I was further reminded in that moment that I don’t want to turn to just anything from which I can derive comfort; I want to turn to the revealed truths of Scripture. And so should you. We don’t need anyone matter-of-factly quoting Scripture as we mourn. We don’t need anyone barking biblical facts at our pain. These approaches aren’t helpful. But we do need theology. We do need Bible.
This is why Paul began, “I don’t want you to be uninformed . . .” when speaking to the Thessalonian church about those who had died in the Lord (1 Thess. 4:13–18). He wanted them to have an eschatology that was neither fanciful nor fearful, but faithful. Only with an accurate understanding of death would they be able to “encourage one another with these words” (v. 18).
4. Don’t ‘get over it.’
“Death is vile. I hate it.”
These words from a pastor friend of mine helped as much as any condolence I received in the wake of my dad’s death. Death is vile—it’s not the way things were meant to be. And one day, things will be like this no more.
The temptation in grief is to tell ourselves that we must move on if we’re to ever regain a sense of normalcy. This is understandable, but it isn’t true. We actually don’t need to move on. Yes, there’s a process to healing. The hurt we feel from a loved one passing will be different in five years than it is today.
But the goal of grief isn’t to “get over it.” The goal of grief isn’t the eventual removal of cherished memories. The goal isn’t to rid ourselves of sadness. When the sadness-triggers inevitably come—holidays, birthdays, anniversaries, reminders of shared memories—it’s right to feel sadness. Even for years and years.

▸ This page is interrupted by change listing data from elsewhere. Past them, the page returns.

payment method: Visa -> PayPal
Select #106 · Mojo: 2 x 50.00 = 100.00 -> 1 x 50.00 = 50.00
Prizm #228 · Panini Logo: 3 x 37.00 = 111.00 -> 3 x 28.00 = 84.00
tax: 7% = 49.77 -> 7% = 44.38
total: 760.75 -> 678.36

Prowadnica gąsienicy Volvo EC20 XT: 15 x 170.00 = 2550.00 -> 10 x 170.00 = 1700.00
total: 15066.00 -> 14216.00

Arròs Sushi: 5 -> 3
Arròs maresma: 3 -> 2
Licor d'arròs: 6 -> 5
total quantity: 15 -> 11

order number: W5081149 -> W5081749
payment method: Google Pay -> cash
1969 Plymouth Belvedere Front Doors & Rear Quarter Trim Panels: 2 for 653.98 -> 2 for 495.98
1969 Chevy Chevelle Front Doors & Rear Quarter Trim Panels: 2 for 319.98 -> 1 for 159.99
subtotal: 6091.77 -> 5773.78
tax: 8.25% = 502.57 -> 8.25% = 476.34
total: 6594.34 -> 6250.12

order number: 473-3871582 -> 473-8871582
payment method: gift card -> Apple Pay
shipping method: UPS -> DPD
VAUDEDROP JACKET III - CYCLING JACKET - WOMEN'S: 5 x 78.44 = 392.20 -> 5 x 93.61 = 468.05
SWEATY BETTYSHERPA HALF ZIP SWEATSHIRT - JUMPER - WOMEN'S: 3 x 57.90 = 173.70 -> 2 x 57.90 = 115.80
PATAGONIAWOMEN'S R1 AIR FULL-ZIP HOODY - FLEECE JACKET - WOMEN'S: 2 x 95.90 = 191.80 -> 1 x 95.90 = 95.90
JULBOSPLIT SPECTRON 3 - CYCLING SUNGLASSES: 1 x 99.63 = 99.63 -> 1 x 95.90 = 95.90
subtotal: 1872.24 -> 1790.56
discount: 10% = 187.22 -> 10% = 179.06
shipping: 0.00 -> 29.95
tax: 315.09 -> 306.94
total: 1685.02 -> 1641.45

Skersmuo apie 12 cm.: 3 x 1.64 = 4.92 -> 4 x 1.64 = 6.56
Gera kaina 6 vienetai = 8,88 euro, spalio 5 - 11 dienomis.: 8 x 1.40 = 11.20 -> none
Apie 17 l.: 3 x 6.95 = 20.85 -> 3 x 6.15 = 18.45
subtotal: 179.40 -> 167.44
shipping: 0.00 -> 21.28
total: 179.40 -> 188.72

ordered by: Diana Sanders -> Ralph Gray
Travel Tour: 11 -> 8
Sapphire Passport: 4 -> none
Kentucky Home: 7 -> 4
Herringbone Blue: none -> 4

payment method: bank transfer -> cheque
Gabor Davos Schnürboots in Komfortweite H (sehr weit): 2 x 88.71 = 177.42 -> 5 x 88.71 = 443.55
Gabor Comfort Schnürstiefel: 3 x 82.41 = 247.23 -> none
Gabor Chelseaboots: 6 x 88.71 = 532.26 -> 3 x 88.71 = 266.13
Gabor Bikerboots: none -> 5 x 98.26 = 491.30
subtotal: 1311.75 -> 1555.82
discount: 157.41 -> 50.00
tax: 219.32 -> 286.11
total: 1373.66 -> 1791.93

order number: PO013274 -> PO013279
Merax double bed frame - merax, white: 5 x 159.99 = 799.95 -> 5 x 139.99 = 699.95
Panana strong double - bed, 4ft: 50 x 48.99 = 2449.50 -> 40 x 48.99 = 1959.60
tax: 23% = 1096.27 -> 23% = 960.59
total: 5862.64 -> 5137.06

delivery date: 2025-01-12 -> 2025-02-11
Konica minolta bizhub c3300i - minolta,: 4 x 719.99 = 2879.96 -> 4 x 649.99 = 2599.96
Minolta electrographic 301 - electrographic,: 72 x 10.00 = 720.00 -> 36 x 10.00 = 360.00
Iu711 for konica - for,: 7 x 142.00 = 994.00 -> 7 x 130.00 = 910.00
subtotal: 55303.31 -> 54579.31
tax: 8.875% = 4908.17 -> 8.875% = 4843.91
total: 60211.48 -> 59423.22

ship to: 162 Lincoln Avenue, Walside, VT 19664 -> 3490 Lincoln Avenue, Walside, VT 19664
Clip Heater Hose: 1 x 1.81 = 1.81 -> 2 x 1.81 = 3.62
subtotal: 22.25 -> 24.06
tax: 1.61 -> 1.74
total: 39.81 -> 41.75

Death is evil. Death isn’t part of God’s good creation. Death, conquered by Christ at the empty tomb, will one day be no more.
So, what should we do? We should be honest about our sadness and be okay with our grief. But we should be careful to grieve in a hopeful way—in a way that acknowledges the reality of heaven and the glories of the life to come (1 Thess. 4:13–18).
Year of Loss
This year, 2020, has surely made all of us grapple with feelings of loss.
Maybe you’ve lost loved ones as well. Or maybe it was the helicopter crash on January 26, 2020. Or maybe it was the killing of Ahmaud Arbery or George Floyd. Or maybe it was COVID-19 that has brought the loss of a job, lack of closure at school or in relationships, financial instability, disruption of your way of life, unsettling of future plans, and so on. These four principles are transferable.
Don’t miss the funeral, don’t go it alone, don’t abandon theology, and don’t get over it.